* _EXERCISE OBJECTIVE_: Leave out the images and repeat every entry below exactly.

* _EXERCISE MATERIALS_:
===
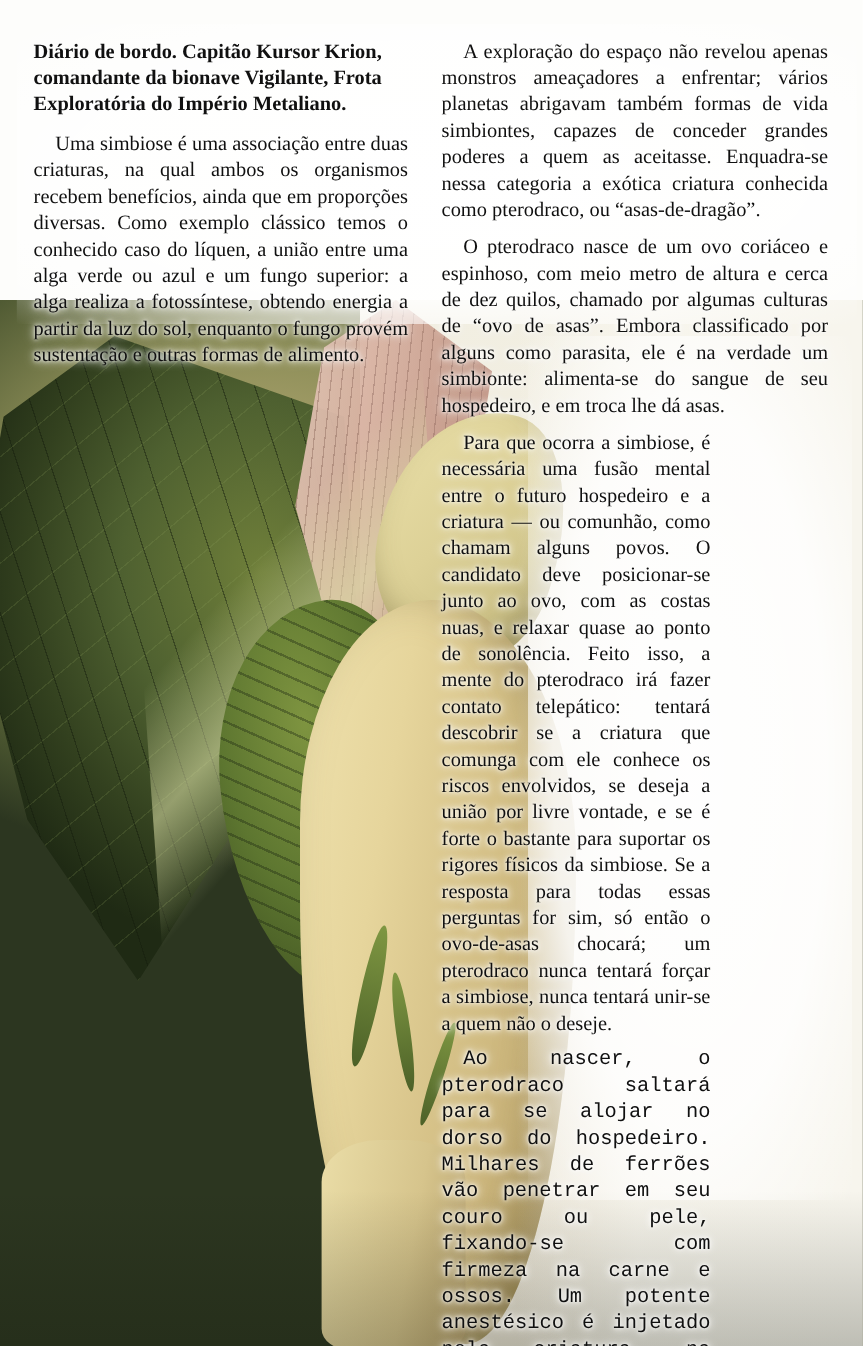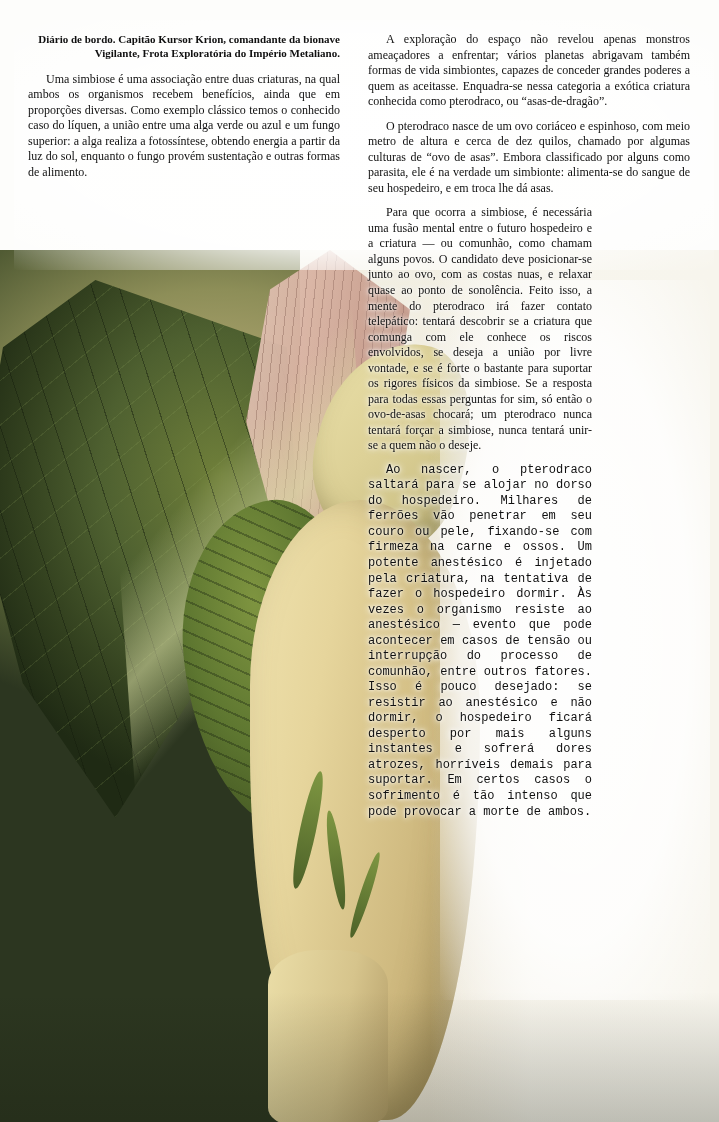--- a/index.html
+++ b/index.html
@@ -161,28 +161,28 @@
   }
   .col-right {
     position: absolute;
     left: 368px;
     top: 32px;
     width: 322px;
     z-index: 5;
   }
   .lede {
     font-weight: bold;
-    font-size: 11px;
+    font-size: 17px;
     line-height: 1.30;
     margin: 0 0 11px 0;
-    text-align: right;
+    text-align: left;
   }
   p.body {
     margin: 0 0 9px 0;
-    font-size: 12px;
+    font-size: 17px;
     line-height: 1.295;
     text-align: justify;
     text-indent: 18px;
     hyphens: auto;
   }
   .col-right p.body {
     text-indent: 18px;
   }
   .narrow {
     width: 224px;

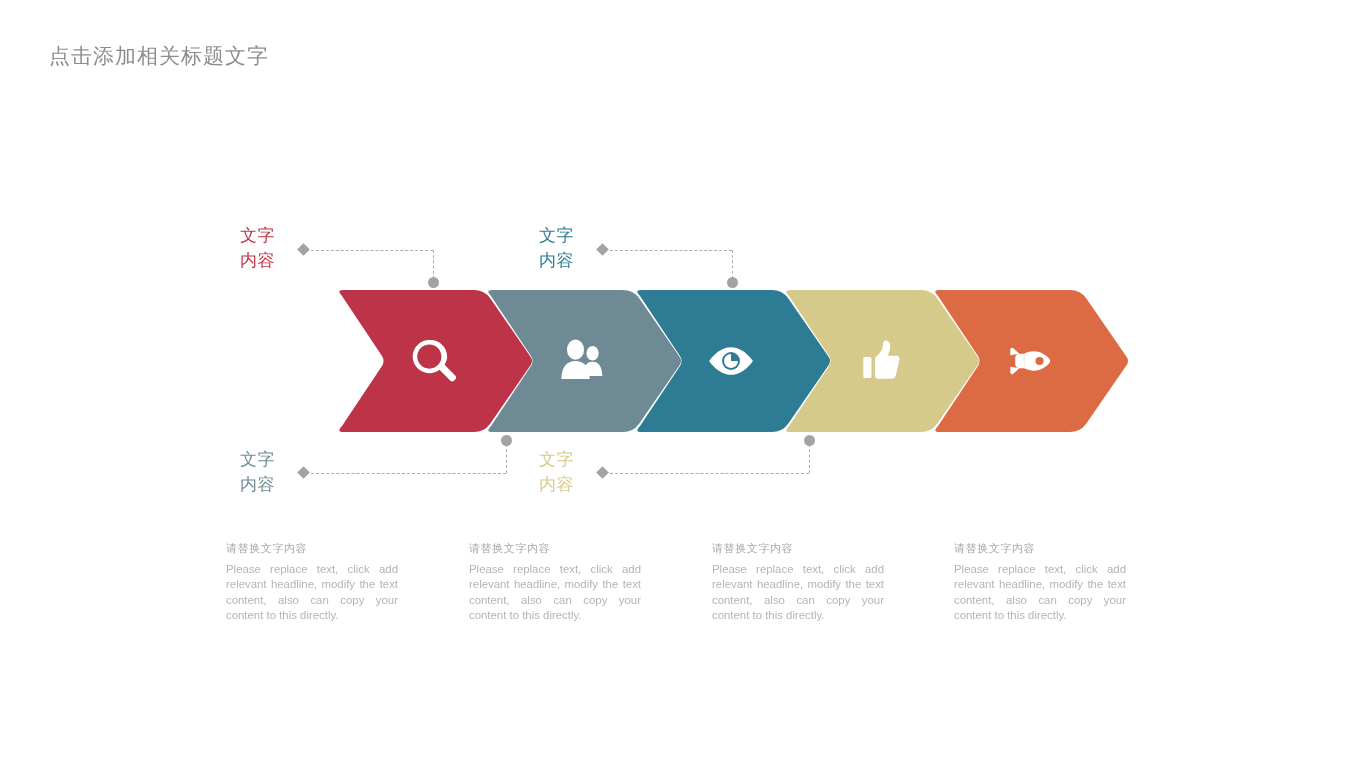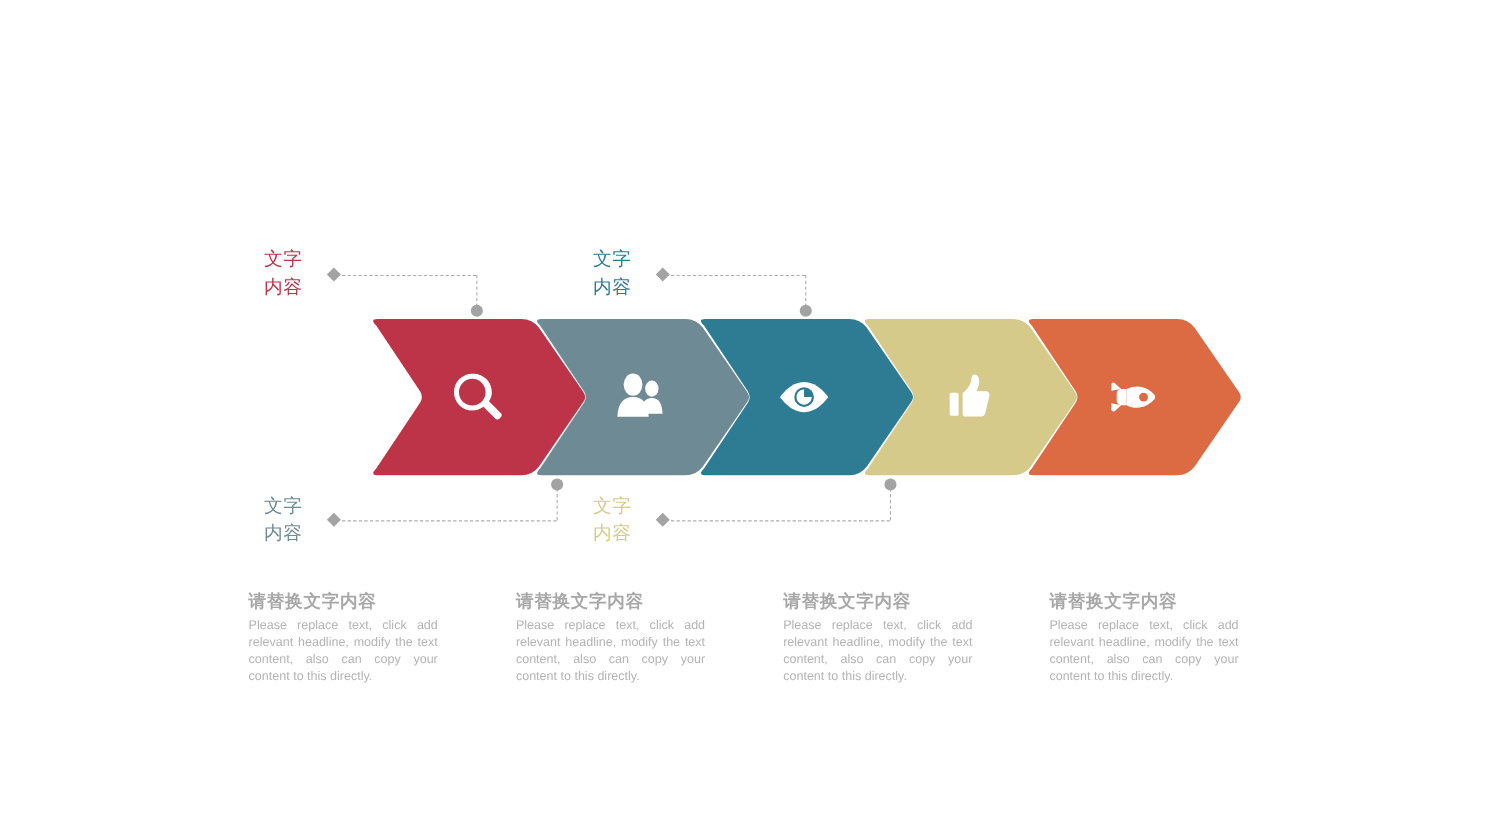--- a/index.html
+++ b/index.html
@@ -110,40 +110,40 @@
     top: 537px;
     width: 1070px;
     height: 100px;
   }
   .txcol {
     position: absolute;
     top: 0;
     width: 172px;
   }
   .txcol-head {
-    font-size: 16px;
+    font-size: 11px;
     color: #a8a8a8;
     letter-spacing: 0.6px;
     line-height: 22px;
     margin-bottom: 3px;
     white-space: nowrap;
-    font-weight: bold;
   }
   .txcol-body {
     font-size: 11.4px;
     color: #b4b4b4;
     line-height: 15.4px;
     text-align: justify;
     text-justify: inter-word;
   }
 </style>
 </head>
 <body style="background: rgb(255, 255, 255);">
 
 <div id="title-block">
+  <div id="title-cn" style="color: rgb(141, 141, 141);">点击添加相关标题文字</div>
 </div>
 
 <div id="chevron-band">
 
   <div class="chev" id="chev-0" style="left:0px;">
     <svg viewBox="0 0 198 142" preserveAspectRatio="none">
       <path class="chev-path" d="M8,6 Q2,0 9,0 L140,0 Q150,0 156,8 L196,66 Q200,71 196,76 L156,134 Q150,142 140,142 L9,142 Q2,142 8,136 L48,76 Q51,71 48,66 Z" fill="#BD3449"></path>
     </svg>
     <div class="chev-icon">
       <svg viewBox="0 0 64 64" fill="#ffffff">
===
* _RESULT OF THE EXERCISE_:
--- a/index.html
+++ b/index.html
@@ -161,28 +161,28 @@
   }
   .col-right {
     position: absolute;
     left: 368px;
     top: 32px;
     width: 322px;
     z-index: 5;
   }
   .lede {
     font-weight: bold;
-    font-size: 11px;
+    font-size: 17px;
     line-height: 1.30;
     margin: 0 0 11px 0;
-    text-align: right;
+    text-align: left;
   }
   p.body {
     margin: 0 0 9px 0;
-    font-size: 12px;
+    font-size: 17px;
     line-height: 1.295;
     text-align: justify;
     text-indent: 18px;
     hyphens: auto;
   }
   .col-right p.body {
     text-indent: 18px;
   }
   .narrow {
     width: 224px;

--- a/index.html
+++ b/index.html
@@ -110,40 +110,40 @@
     top: 537px;
     width: 1070px;
     height: 100px;
   }
   .txcol {
     position: absolute;
     top: 0;
     width: 172px;
   }
   .txcol-head {
-    font-size: 16px;
+    font-size: 11px;
     color: #a8a8a8;
     letter-spacing: 0.6px;
     line-height: 22px;
     margin-bottom: 3px;
     white-space: nowrap;
-    font-weight: bold;
   }
   .txcol-body {
     font-size: 11.4px;
     color: #b4b4b4;
     line-height: 15.4px;
     text-align: justify;
     text-justify: inter-word;
   }
 </style>
 </head>
 <body style="background: rgb(255, 255, 255);">
 
 <div id="title-block">
+  <div id="title-cn" style="color: rgb(141, 141, 141);">点击添加相关标题文字</div>
 </div>
 
 <div id="chevron-band">
 
   <div class="chev" id="chev-0" style="left:0px;">
     <svg viewBox="0 0 198 142" preserveAspectRatio="none">
       <path class="chev-path" d="M8,6 Q2,0 9,0 L140,0 Q150,0 156,8 L196,66 Q200,71 196,76 L156,134 Q150,142 140,142 L9,142 Q2,142 8,136 L48,76 Q51,71 48,66 Z" fill="#BD3449"></path>
     </svg>
     <div class="chev-icon">
       <svg viewBox="0 0 64 64" fill="#ffffff">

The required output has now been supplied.